Legado devastado
A entronização de novos heróis nacionais, dia 4 de setembro, no Panteão da Pátria, em Brasília, ilustra os paradoxos deste tempo.
Ao lado de nomes como Ana Néri e José de Anchieta, foram reconhecidos como heróis Chico Mendes e os soldados da borracha. Estes por contribuírem na vitória dos Aliados na Segunda Guerra, produzindo borracha na floresta. Chico por entregar sua vida à defesa da mesma floresta e do mesmo sonho de liberdade.
Mas, dessa vez, próximas dali, seguiam negociações de mais um "acordo possível" para derrubar o que resta da proteção legal não só das florestas da Amazônia, mas também do cerrado, da caatinga, da mata atlântica e do pantanal.
E, bem longe dos ecos da solenidade, índios, ambientalistas, agricultores e extrativistas continuam sendo perseguidos e mortos, na violência que acompanha a devastação.
A data de 5 de Setembro, Dia da Amazônia, costumava ser ocasião para discursos de louvor à floresta e decisões oficiais que, embora voltadas à opinião pública, traziam algum benefício real ao povo da região.
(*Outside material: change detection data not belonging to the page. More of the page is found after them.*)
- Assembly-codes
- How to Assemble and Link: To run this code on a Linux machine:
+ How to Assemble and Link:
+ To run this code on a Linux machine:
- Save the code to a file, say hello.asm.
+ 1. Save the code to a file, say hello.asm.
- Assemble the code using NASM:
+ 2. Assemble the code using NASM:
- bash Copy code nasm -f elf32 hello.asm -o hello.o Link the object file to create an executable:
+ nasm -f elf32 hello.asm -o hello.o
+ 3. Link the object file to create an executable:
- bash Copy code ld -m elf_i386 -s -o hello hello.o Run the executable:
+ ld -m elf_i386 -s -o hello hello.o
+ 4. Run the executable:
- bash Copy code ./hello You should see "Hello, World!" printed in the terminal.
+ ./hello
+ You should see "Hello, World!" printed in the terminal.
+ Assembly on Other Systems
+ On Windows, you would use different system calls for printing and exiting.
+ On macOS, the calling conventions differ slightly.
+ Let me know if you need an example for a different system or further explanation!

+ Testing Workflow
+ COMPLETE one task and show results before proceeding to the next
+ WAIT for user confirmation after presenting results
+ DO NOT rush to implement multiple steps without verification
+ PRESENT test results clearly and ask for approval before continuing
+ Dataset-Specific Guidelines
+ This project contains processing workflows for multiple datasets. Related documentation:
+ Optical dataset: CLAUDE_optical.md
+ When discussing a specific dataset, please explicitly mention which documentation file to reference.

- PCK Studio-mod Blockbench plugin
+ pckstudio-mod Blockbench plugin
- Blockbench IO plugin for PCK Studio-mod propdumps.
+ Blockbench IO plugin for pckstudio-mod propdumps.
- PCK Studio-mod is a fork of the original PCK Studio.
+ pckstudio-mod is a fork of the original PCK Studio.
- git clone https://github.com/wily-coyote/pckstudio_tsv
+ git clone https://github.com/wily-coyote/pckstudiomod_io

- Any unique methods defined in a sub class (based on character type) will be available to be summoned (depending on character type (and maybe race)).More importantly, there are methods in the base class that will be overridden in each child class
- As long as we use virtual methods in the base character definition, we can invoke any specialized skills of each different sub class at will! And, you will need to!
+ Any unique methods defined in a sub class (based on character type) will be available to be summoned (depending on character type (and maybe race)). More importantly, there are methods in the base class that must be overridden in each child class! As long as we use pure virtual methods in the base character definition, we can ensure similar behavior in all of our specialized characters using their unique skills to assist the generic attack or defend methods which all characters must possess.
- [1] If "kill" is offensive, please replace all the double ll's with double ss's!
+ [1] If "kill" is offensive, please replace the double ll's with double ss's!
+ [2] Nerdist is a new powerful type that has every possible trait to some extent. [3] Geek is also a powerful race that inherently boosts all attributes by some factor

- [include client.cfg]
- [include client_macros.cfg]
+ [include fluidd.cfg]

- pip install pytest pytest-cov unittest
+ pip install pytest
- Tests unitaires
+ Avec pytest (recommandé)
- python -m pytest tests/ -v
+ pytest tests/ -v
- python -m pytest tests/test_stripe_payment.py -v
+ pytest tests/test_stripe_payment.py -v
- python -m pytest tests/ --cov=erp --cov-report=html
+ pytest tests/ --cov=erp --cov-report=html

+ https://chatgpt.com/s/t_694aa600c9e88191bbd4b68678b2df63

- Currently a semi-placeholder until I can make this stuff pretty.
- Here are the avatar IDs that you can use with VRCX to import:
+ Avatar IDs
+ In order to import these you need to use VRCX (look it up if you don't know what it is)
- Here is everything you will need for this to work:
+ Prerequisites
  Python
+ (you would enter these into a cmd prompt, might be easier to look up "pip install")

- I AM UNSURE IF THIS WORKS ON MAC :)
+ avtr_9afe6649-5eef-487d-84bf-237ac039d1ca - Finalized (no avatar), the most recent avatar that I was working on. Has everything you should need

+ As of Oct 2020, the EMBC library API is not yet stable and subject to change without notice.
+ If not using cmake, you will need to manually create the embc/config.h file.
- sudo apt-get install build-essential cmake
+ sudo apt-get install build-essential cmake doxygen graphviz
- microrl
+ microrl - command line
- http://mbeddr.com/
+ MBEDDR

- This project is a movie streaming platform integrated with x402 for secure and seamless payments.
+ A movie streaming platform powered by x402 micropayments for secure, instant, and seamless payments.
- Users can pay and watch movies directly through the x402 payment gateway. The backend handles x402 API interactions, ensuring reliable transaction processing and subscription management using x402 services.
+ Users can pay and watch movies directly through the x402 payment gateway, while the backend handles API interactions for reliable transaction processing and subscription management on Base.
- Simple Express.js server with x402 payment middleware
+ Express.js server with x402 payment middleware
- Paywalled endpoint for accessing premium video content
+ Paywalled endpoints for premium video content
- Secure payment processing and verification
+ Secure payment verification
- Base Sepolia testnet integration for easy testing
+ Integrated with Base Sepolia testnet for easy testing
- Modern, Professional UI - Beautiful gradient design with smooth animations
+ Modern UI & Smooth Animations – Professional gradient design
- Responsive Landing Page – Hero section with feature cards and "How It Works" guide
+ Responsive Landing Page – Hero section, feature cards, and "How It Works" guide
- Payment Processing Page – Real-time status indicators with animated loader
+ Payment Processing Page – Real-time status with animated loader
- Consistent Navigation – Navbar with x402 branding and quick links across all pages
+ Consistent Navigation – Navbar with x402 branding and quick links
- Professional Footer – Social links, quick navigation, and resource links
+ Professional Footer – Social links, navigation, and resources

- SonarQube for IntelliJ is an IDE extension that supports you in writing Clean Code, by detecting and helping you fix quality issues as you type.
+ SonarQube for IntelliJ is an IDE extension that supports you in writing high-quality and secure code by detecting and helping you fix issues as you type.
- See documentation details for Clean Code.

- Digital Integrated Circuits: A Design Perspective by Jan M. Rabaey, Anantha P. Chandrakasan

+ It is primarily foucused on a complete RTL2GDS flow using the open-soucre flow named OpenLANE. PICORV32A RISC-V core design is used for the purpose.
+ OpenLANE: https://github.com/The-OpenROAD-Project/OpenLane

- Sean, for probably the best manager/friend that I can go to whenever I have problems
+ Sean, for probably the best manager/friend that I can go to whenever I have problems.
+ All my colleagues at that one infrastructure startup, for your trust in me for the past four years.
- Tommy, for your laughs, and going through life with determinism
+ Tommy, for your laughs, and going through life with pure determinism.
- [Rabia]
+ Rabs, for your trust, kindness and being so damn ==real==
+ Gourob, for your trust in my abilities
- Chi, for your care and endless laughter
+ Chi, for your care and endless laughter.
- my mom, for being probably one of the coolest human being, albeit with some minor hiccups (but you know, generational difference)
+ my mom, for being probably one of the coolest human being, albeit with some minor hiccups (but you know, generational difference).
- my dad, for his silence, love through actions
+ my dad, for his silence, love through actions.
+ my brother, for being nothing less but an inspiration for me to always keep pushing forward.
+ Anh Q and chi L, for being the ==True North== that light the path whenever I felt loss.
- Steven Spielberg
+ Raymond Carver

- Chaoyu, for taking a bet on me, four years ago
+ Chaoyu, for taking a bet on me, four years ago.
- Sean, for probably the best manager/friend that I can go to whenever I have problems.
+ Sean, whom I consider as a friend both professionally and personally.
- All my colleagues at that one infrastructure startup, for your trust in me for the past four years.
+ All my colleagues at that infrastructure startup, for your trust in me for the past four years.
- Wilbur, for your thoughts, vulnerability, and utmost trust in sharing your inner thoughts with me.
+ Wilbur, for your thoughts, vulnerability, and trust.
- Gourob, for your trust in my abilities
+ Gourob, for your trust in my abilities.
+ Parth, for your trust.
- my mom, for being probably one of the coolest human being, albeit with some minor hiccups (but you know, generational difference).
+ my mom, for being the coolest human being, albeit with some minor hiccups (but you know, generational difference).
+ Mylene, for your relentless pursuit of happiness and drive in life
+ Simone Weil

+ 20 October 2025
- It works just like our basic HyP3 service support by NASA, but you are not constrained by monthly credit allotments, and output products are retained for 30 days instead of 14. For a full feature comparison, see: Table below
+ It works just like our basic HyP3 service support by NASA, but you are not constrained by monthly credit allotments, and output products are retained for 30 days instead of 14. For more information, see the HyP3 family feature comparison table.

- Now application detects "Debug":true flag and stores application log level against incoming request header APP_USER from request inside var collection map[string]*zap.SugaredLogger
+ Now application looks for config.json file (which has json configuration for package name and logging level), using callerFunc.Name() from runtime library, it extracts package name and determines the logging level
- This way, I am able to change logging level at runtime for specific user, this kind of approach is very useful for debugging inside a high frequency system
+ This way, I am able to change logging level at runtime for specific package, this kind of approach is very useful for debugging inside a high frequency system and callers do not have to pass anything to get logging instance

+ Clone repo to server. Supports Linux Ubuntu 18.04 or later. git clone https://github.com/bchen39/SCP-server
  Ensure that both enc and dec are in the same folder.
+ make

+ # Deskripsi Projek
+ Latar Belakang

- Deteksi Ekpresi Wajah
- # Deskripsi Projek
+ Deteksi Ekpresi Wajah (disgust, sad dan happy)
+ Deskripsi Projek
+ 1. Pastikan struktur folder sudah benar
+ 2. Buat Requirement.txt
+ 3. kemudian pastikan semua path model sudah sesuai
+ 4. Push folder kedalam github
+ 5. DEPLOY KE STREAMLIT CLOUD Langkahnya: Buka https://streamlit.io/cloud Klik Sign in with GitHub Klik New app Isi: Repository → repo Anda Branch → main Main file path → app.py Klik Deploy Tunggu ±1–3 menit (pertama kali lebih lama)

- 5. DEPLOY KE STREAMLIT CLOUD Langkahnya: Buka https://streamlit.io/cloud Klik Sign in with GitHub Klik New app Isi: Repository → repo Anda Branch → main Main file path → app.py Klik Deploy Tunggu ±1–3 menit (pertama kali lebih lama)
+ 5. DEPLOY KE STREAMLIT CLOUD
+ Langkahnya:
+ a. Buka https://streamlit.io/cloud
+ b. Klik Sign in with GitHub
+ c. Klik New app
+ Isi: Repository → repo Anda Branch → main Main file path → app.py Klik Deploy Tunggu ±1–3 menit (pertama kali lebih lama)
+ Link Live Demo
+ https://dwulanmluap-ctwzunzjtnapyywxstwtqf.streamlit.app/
Honramos Chico Mendes, com profunda gratidão, pois ele fez muito mais que o possível.
O professor Viriato Soromenho-Marques, da Universidade de Lisboa, diz que o sacrifício dos heróis sinaliza caminhos ainda por desbravar, e a sua coragem serve para alimentar em nós a crença de que a existência da humanidade não tenha sido em vão.
A homenagem é, portanto, uma declaração de que compartilhamos o sentido da ação heroica e nos dispomos a seguir seu exemplo.
Infelizmente, 2012 entra para a história no sentido oposto, com unidades de conservação (UCs) sendo reduzidas e leis que as protegiam sendo mudadas. O resultado começa a surgir: dados do Sistema de Alerta de Desmatamento (SAD), do Imazon, revelam aumento de 50% no desmatamento no Pará comparado a julho de 2011, especialmente onde se localizam as UCs reduzidas.
Embora a taxa geral de desmatamento ainda esteja em declínio, diversas áreas dão sinais do fim desse processo virtuoso, iniciado há oito anos.
O Plano de Combate ao Desmatamento tinha sustentação no Código Florestal, agora desfigurado para "regularizar" o desmatamento passado e futuro. Este é o ano em que os representantes dos interesses econômicos mais atrasados deixaram de lado o fingimento e impuseram sua agenda.
É uma pena. O Brasil, com a maior porção da Amazônia, reúne condições de liderar novo modelo de desenvolvimento neste século, um esforço de mudar a civilização pelo reencontro e reencantamento da relação do homem com a natureza.
Este é o caminho apontado pelos heróis homenageados. A traição que a eles se faz é a devastação de seu legado.